司法書士はなにをしてくれるの?

スーツを着た会社員のクレイアート

      2016/05/26

不動産売買取引において司法書士の存在は欠かせません。所有権移転、抵当権抹消など権利についての登記は司法書士さんにお任せすることになります。

権利の登記といっても具体的に何をしているのか少し詳しく確認してみましょう。

司法書士の仕事とは

司法書士とは国家資格である司法書士資格試験に合格した人たちです。合格率は3.8%と狭き門になっています。

司法書士の主な業務は登記、供託、裁判事務、成年後見業務などを行っています。不動産の売却行為において最も関係が深い業務は登記業務になります。

司法書士に依頼する登記

不動産を売却するにあったって司法書士が行う登記は次の2点が主な内容です。

所有権移転登記

抵当権抹消登記

不動産の売却時に行われる登記はこの2つがほとんどです。

所有権移転登記

売主から買主へ所有権を移転する登記です。契約が成立した時点で所有権移転の日が決定します。

よほどの例外でないかぎり所有権の移転日、登記の日付、代金の支払い日は同じ日になります。

所有権の移転登記がされていなくても法律上は所有権の移転日がくれば勝手に移転していることになります。

しかし、所有権移転がされていないと買主さんは第三者に対抗することができません。

つまり売主が本来の買主さんがまだ登記を行っていないことを知り、他の人に売ってその人が所有権移転登記を完了してしまったとします。

すると、本来の買主さんは自分のものだという主張ができなくなってしまうんです。

そんなことが無いように実際は残金の支払い日に司法書士が同席して、授受が行われたことを確認してから書類をもって登記所に向かいます。

所有権の移転、残金の受け渡し、登記を同日に行うことによって所有権の移転を完璧なものにするわけです。

抵当権抹消登記

売却物件に抵当権がついている場合、司法書士が抵当権の抹消登記を行います。

不動産を売却するときは抵当権を抹消してから売却するのが普通です。自己資金に余裕がある人は事前に資金を返済して抵当権を抹消することも可能です。

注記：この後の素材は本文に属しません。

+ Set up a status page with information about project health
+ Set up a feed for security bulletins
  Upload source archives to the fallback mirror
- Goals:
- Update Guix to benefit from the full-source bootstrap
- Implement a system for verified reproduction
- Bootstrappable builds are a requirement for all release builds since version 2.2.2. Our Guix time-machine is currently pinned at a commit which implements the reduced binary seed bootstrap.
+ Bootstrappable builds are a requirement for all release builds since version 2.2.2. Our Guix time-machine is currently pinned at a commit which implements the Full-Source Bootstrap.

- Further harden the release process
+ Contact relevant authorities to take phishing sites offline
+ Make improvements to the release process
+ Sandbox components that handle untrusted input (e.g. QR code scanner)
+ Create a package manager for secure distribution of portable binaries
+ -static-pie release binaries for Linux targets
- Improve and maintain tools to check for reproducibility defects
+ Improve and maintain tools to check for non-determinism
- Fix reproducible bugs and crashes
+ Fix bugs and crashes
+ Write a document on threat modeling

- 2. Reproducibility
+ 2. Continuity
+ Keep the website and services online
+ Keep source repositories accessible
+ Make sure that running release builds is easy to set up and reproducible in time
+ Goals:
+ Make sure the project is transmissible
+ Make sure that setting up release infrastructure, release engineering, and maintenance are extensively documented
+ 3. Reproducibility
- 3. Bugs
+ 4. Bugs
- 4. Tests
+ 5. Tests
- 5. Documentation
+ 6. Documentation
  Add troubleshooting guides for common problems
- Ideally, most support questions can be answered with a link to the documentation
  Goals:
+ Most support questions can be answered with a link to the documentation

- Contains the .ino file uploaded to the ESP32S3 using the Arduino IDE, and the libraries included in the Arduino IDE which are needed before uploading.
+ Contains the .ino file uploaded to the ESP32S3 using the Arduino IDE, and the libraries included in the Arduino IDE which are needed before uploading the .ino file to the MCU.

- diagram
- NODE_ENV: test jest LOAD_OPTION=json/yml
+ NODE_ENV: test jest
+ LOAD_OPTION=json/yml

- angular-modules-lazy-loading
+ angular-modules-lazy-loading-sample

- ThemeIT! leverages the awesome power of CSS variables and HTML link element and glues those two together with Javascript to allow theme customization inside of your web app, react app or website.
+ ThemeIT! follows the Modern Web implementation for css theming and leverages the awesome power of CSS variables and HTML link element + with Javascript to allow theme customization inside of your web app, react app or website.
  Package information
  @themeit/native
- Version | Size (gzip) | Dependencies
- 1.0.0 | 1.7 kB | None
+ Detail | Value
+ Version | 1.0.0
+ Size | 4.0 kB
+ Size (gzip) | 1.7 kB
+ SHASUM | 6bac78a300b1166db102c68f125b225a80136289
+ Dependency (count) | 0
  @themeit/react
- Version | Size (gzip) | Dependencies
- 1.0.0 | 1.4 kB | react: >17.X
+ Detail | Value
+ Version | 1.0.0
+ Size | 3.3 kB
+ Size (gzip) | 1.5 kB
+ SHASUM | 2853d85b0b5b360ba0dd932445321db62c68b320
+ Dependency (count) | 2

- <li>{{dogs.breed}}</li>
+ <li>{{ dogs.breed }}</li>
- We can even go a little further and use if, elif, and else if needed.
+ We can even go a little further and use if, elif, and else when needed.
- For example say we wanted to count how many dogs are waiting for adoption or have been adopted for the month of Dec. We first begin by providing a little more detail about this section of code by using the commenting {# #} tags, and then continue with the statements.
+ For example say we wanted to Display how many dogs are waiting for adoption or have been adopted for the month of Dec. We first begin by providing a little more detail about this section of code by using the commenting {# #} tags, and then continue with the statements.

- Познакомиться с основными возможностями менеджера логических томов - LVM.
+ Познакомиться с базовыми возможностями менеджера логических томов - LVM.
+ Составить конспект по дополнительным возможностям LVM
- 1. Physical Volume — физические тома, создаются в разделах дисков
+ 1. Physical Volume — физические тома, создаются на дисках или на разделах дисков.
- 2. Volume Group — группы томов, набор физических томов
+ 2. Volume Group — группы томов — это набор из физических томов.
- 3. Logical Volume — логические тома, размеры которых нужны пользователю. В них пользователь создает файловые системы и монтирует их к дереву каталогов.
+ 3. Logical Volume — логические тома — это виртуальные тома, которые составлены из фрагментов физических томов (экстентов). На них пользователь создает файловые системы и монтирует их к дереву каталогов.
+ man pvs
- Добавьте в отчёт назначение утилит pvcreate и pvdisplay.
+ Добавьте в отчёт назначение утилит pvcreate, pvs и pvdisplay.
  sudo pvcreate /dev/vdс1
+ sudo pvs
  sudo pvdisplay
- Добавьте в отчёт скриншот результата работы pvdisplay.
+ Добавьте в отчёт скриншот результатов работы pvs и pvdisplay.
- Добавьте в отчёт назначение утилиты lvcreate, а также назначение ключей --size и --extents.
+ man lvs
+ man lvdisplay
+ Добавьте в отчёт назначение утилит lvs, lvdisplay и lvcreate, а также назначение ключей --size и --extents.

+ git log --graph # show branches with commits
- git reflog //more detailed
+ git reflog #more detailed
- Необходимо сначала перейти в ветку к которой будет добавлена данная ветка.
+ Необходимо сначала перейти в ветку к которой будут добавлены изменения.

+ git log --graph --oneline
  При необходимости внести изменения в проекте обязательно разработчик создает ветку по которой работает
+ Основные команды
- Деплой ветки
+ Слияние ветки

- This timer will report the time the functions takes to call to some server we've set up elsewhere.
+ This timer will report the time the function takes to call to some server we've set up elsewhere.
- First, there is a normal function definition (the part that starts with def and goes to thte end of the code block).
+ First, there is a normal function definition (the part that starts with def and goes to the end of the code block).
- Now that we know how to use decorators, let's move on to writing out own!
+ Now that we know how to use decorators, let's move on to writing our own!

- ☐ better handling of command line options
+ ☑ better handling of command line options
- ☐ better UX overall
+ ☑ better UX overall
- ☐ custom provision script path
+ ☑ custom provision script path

しかし、多くの場合は残金決済時のお金を利用して抵当権を抹消します。

抵当権が設定されている物件の決済では司法書士は金銭の授受を確認し、金融機関などから抵当権抹消書類を預かり、買主、売主からは所有権移転登記のための書類を預かり登記所に向かいます。

そして抵当権の抹消と所有権の移転登記を一緒に行います。

提出は同時ですが抵当権抹消をして所有権移転登記という順番になっています。

事前の確認も司法書士の仕事

司法書士は当日に行う登記だけが仕事じゃありません。登記を行う前に事前に確認しておくことがあります。

登記識別情報もしくは登記済証(権利証)があるか?

所有者本人で間違いないか?

所有権移転書類がそろっているか?

抵当権抹消において売主と金融機関が合意できているか?

金融機関の抵当権抹消書類が残金決済日までに手に入るか?

登記原因証明の準備

実印、印鑑証明の確認

登記事項の確認

といったことをしっかり確認して準備しています。そして、当日問題なく登記できるように準備をしてくれているんです。

まとめ

不動産の売却において司法書士さんは必要不可欠です。

所有権移転登記や抵当権抹消登記などを行ってくれます。

引き渡し日に向けて、所有権移転や抵当権抹消のための準備を進めてくれます。